Selon les investigations, le fichier de configuration de Jason a été modifié le dimanche 8 novembre en utilisant le compte administrateur, depuis le poste de l’informaticien, mais via un accès à distance avec Anydesk. Un traçage permis grâce à un enregistrement des serveurs ignoré de l’informaticien, assure la partie civile. “Le lundi, il y a de nouvelles connexions, observe la substitut du procureur Pauline Fabre. Le prévenu dit que ce n’est pas lui mais pourtant, il y a une consultation de sa boîte mail. Et en garde à vue, c’est quand on demande s’il a Anydesk qu’il arrête de répondre.”

Autre élément à charge contre le prévenu: le 11 novembre, soit le lendemain de son dernier jour de prestation, il est appelé à la rescousse par son ancien client. L’informaticien consulte les serveurs, dont le fichier de configuration, prépare deux brouillons de mails donnant de premières explications et s’inquiétant de l’absence de cadre contractuel. Mais sans les envoyer. “Il me restait 10% du travail à finir, je devais être sûr, pour faire une analyse fiable, qu’il s’agissait bien de cela”, explique-t-il à l’audience.

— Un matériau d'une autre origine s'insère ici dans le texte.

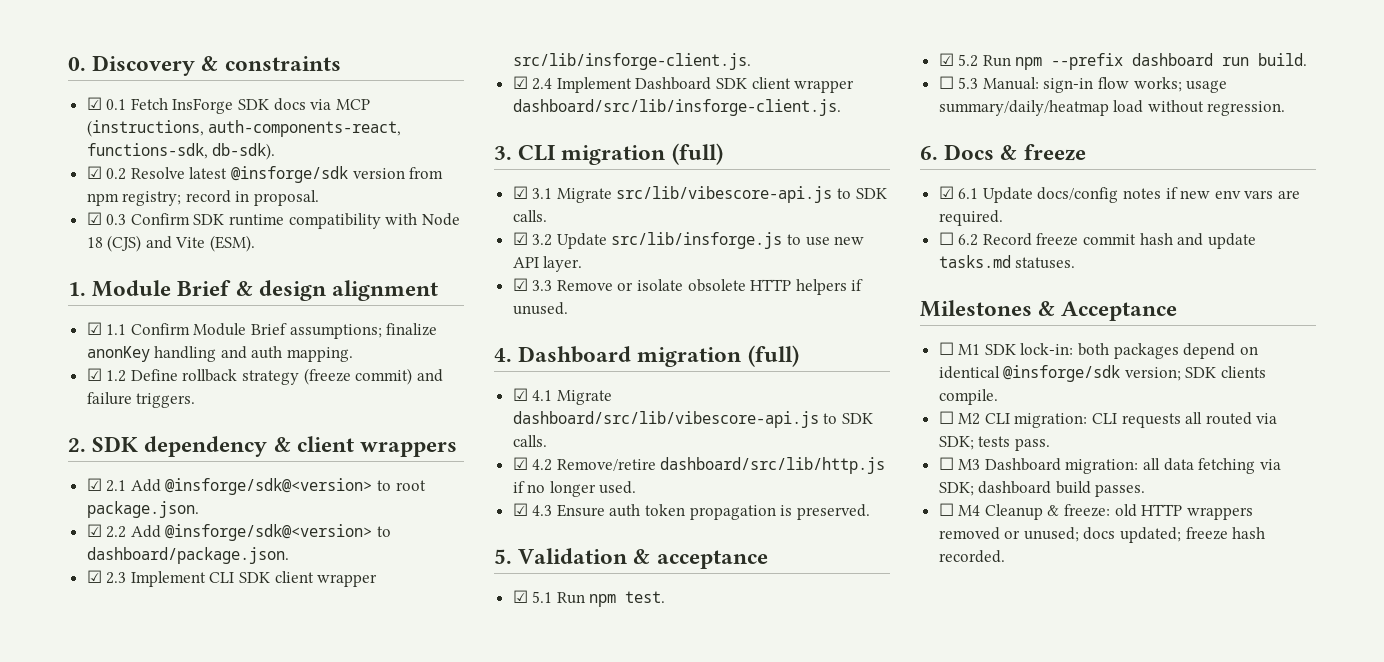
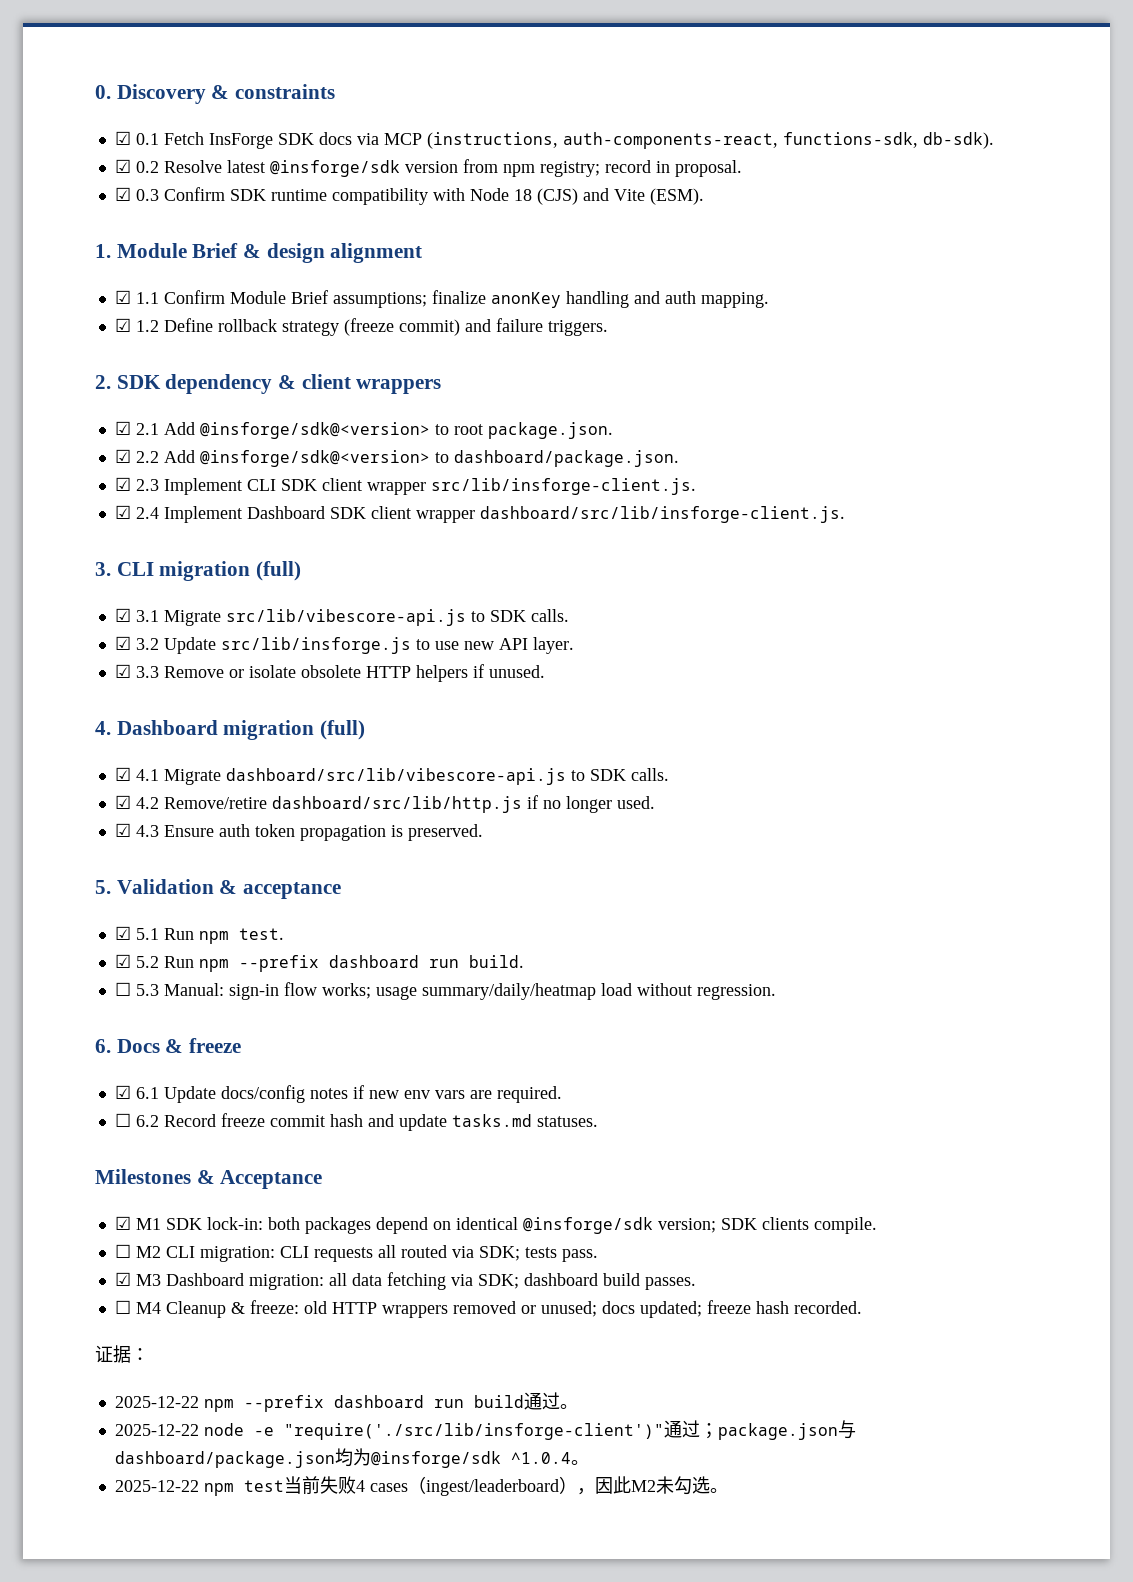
- ☐ M1 SDK lock-in: both packages depend on identical @insforge/sdk version; SDK clients compile.
+ ☑ M1 SDK lock-in: both packages depend on identical @insforge/sdk version; SDK clients compile.
- ☐ M3 Dashboard migration: all data fetching via SDK; dashboard build passes.
+ ☑ M3 Dashboard migration: all data fetching via SDK; dashboard build passes.
+ 证据：
+ 2025-12-22 npm --prefix dashboard run build通过。
+ 2025-12-22 node -e "require('./src/lib/insforge-client')"通过；package.json与dashboard/package.json均为@insforge/sdk ^1.0.4。
+ 2025-12-22 npm test当前失败4 cases（ingest/leaderboard），因此M2未勾选。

L’ingénieur rappellera également qu’une trentaine de personnes avaient accès au compte administrateur. Et que son couple identifiant mot de passe était enregistré en clair sur le serveur. “Son poste était en accès libre sur place, ajoute son avocate, Me Elif Bilici. Un expert tel que lui s’y serait pris autrement.” Une thèse qui n’a toutefois pas convaincu les magistrats.